- Location in Sumter County and the state of Georgia
- Coordinates: 31°57′18″N 84°5′13″W﻿ / ﻿31.95500°N 84.08694°W
- Country: United States
- State: Georgia
- County: Sumter

Area
- • Total: 1.77 sq mi (4.59 km^{2})
- • Land: 1.77 sq mi (4.59 km^{2})
- • Water: 0.0039 sq mi (0.01 km^{2})
- Elevation: 338 ft (103 m)

Population (2020)
- • Total: 344
- • Density: 194.3/sq mi (75.03/km^{2})
- Time zone: UTC-5 (Eastern (EST))
- • Summer (DST): UTC-4 (EDT)
- ZIP code: 31764
- Area code: 229
- FIPS code: 13-46020
- GNIS feature ID: 0316768
- Website: https://www.lesliega.us/

= Leslie, Georgia =

Leslie is a city in Sumter County, Georgia, United States. As of the 2020 census, Leslie had a population of 344. It is part of the Americus micropolitan statistical area.
==History==
Leslie was founded in 1884. The community was named after one Leslie Bailey. The Georgia General Assembly incorporated Leslie in 1892.

==Geography==

Leslie is located at (31.954900, -84.086904).

According to the United States Census Bureau, the city has a total area of 1.8 sqmi, all land.

==Demographics==

As of the census of 2000, there were 455 people, 175 households, and 127 families residing in the city. The population density was 256.6 PD/sqmi. There were 192 housing units at an average density of 108.3 /sqmi. The racial makeup of the city was 50.99% White, 45.05% African American, 3.74% from other races, and 0.22% from two or more races. Hispanic or Latino people of any race were 4.40% of the population.

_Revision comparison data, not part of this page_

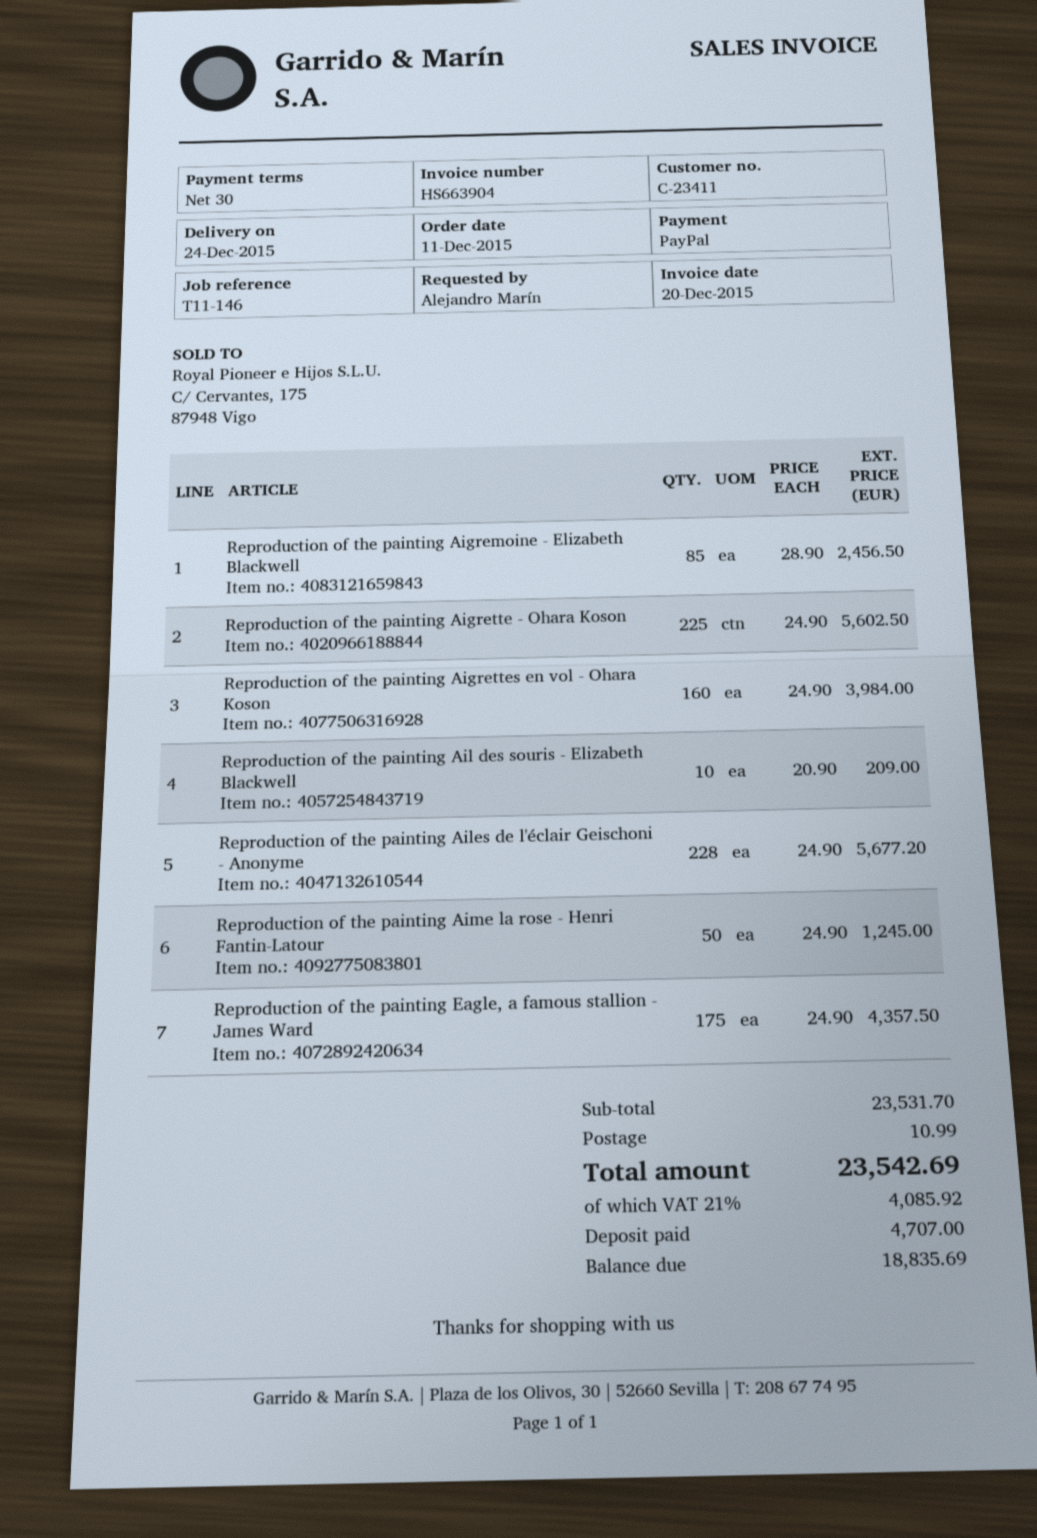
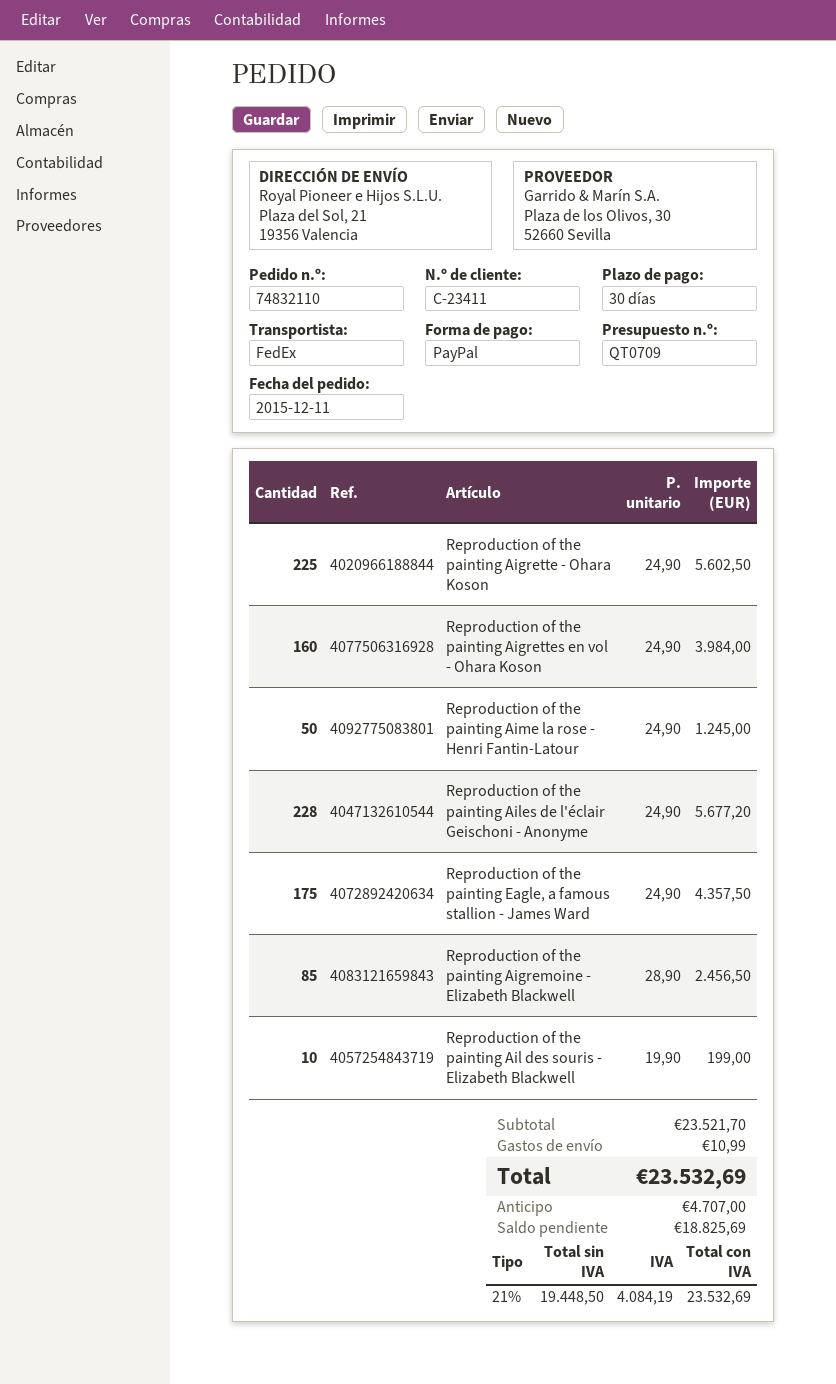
Reproduction of the painting Ail des souris - Elizabeth Blackwell: 10 x 20.90 = 209.00 -> 10 x 19.90 = 199.00
subtotal: 23531.70 -> 23521.70
tax: 21% = 4085.92 -> 21% = 4084.19
total: 23542.69 -> 23532.69
balance: 18835.69 -> 18825.69

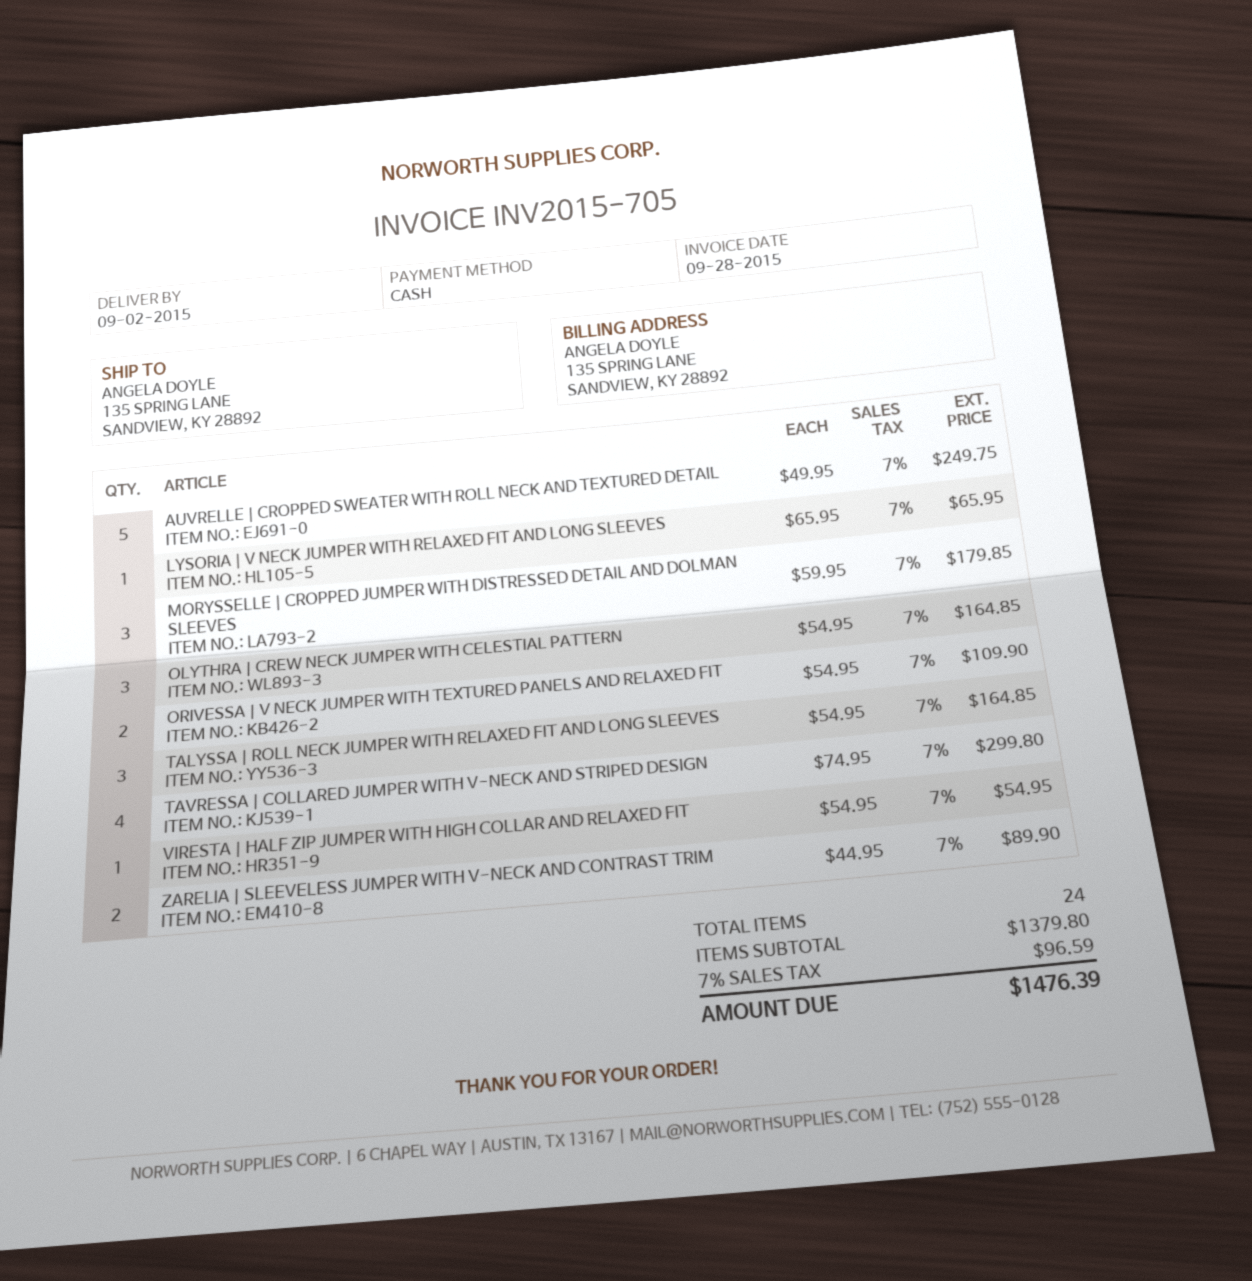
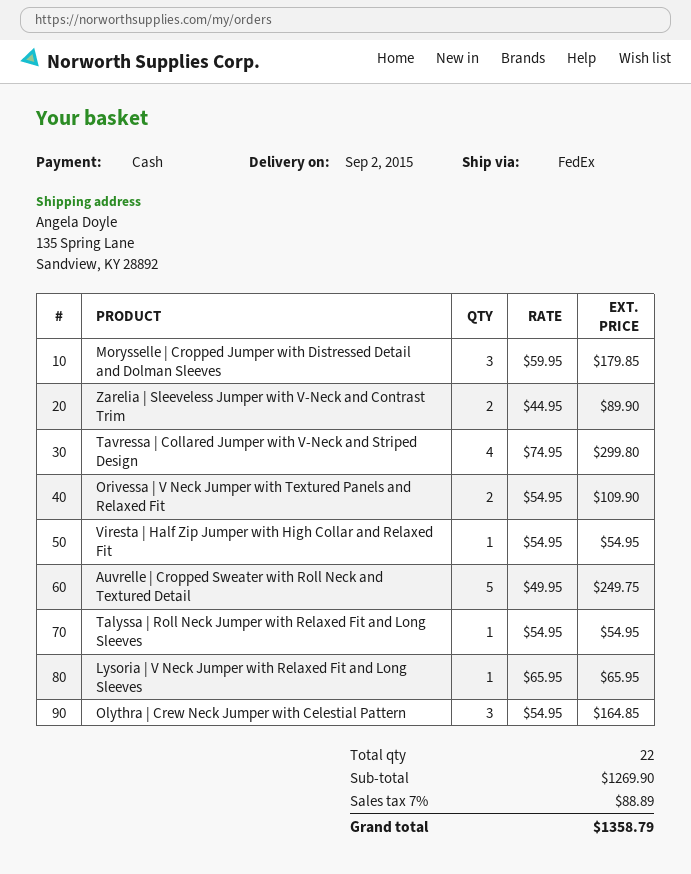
TALYSSA | ROLL NECK JUMPER WITH RELAXED FIT AND LONG SLEEVES: 3 x 54.95 = 164.85 -> 1 x 54.95 = 54.95
total quantity: 24 -> 22
subtotal: 1379.80 -> 1269.90
tax: 7% = 96.59 -> 7% = 88.89
total: 1476.39 -> 1358.79

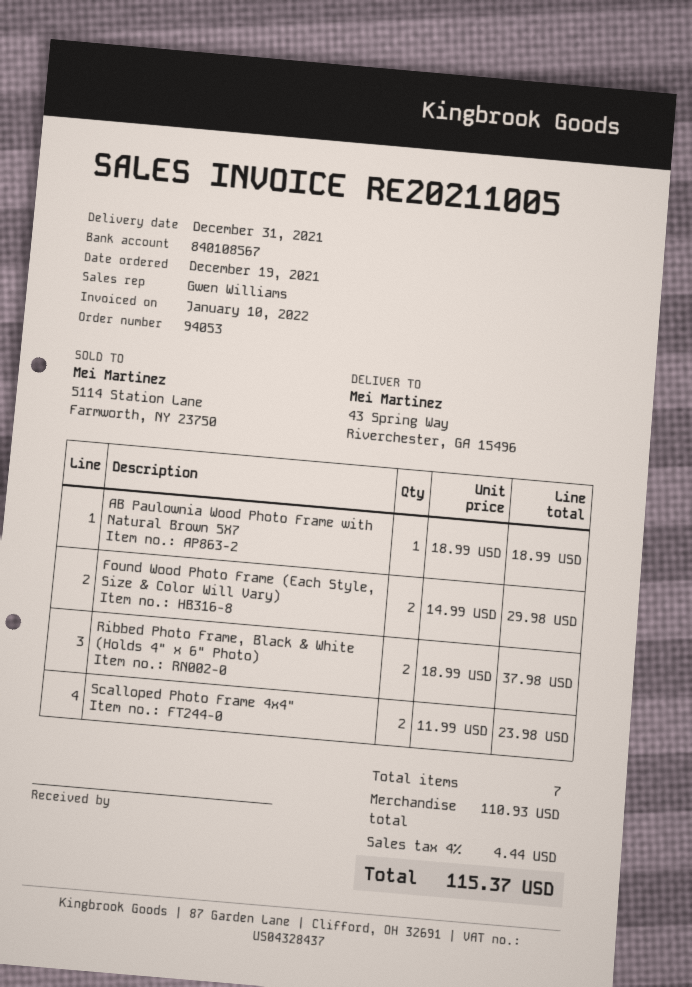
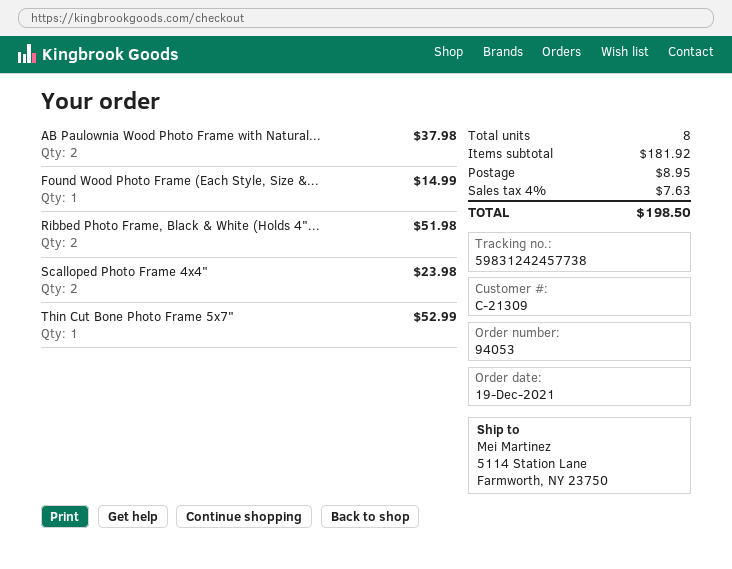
ship to: 43 Spring Way, Riverchester, GA 15496 -> 5114 Station Lane, Farmworth, NY 23750
AB Paulownia Wood Photo Frame with Natural Brown 5X7: 1 for 18.99 -> 2 for 37.98
Found Wood Photo Frame (Each Style, Size & Color Will Vary): 2 for 29.98 -> 1 for 14.99
Ribbed Photo Frame, Black & White (Holds 4" x 6" Photo): 2 for 37.98 -> 2 for 51.98
Thin Cut Bone Photo Frame 5x7": none -> 1 for 52.99
total quantity: 7 -> 8
subtotal: 110.93 -> 181.92
shipping: none -> 8.95
tax: 4% = 4.44 -> 4% = 7.63
total: 115.37 -> 198.50

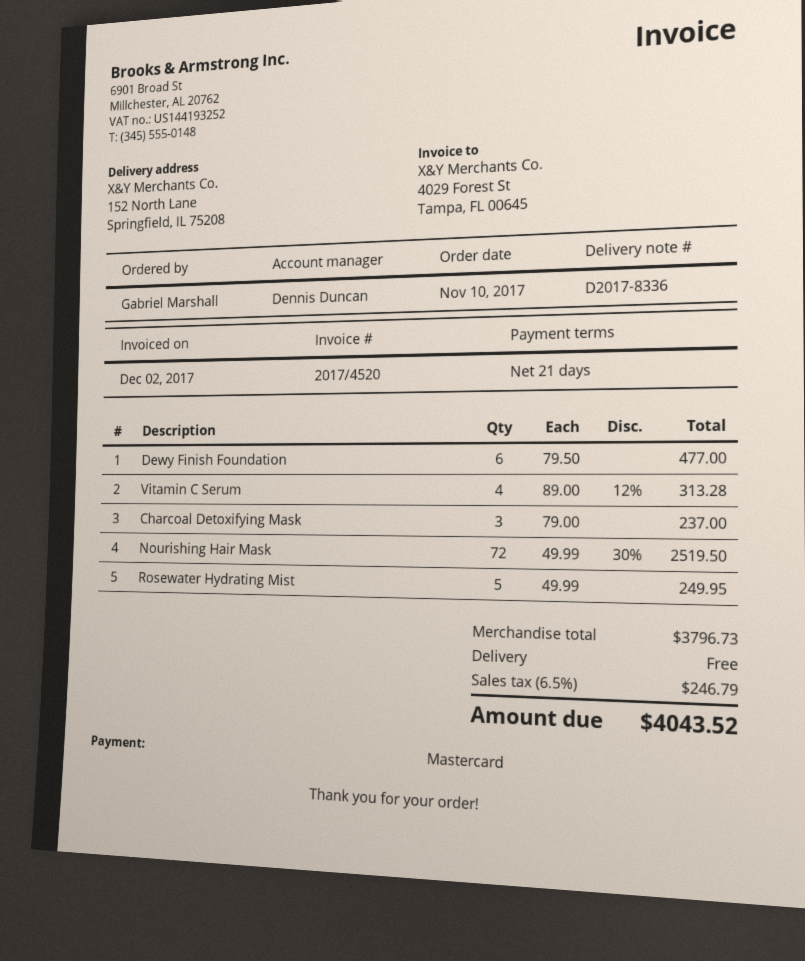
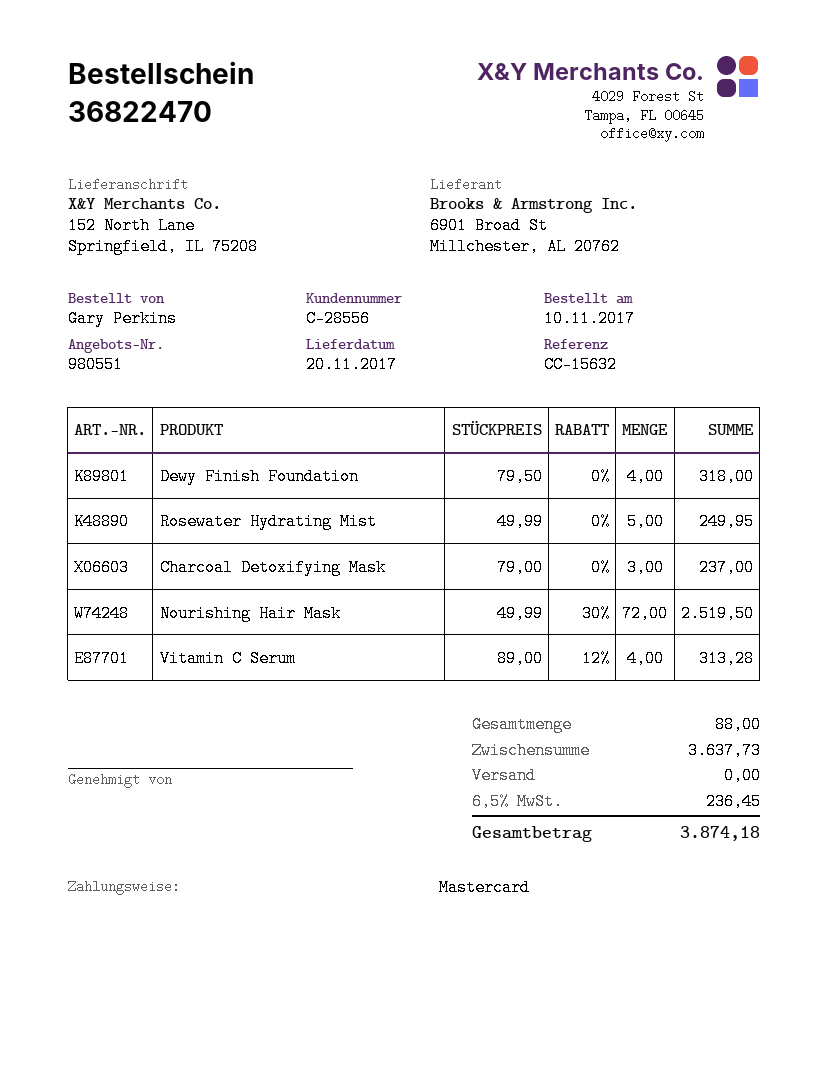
ordered by: Gabriel Marshall -> Gary Perkins
Dewy Finish Foundation: 6 x 79.50 = 477.00 -> 4 x 79.50 = 318.00
subtotal: 3796.73 -> 3637.73
tax: 6.5% = 246.79 -> 6.5% = 236.45
total: 4043.52 -> 3874.18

There were 175 households, out of which 28.0% had children under the age of 18 living with them, 49.1% were married couples living together, 18.9% had a female householder with no husband present, and 26.9% were non-families. 25.7% of all households were made up of individuals, and 11.4% had someone living alone who was 65 years of age or older. The average household size was 2.60 and the average family size was 3.11.

In the city, the population was spread out, with 23.5% under the age of 18, 9.2% from 18 to 24, 23.1% from 25 to 44, 24.6% from 45 to 64, and 19.6% who were 65 years of age or older. The median age was 42 years. For every 100 females, there were 76.4 males. For every 100 females age 18 and over, there were 85.1 males.

The median income for a household in the city was $24,773, and the median income for a family was $29,821. Males had a median income of $30,625 versus $21,607 for females. The per capita income for the city was $15,243. About 21.1% of families and 28.2% of the population were below the poverty line, including 44.9% of those under age 18 and 16.9% of those age 65 or over.

Historical population
| Census | Pop. | Note | %± |
| 1900 | 213 |  | — |
| 1910 | 393 |  | 84.5% |
| 1920 | 470 |  | 19.6% |
| 1930 | 620 |  | 31.9% |
| 1940 | 479 |  | −22.7% |
| 1950 | 417 |  | −12.9% |
| 1960 | 494 |  | 18.5% |
| 1970 | 562 |  | 13.8% |
| 1980 | 470 |  | −16.4% |
| 1990 | 445 |  | −5.3% |
| 2000 | 455 |  | 2.2% |
| 2010 | 409 |  | −10.1% |
| 2020 | 344 |  | −15.9% |
U.S. Decennial Census

==Attractions==
Leslie is the site of the Georgia Rural Telephone Museum, a large collection of antique telephone equipment.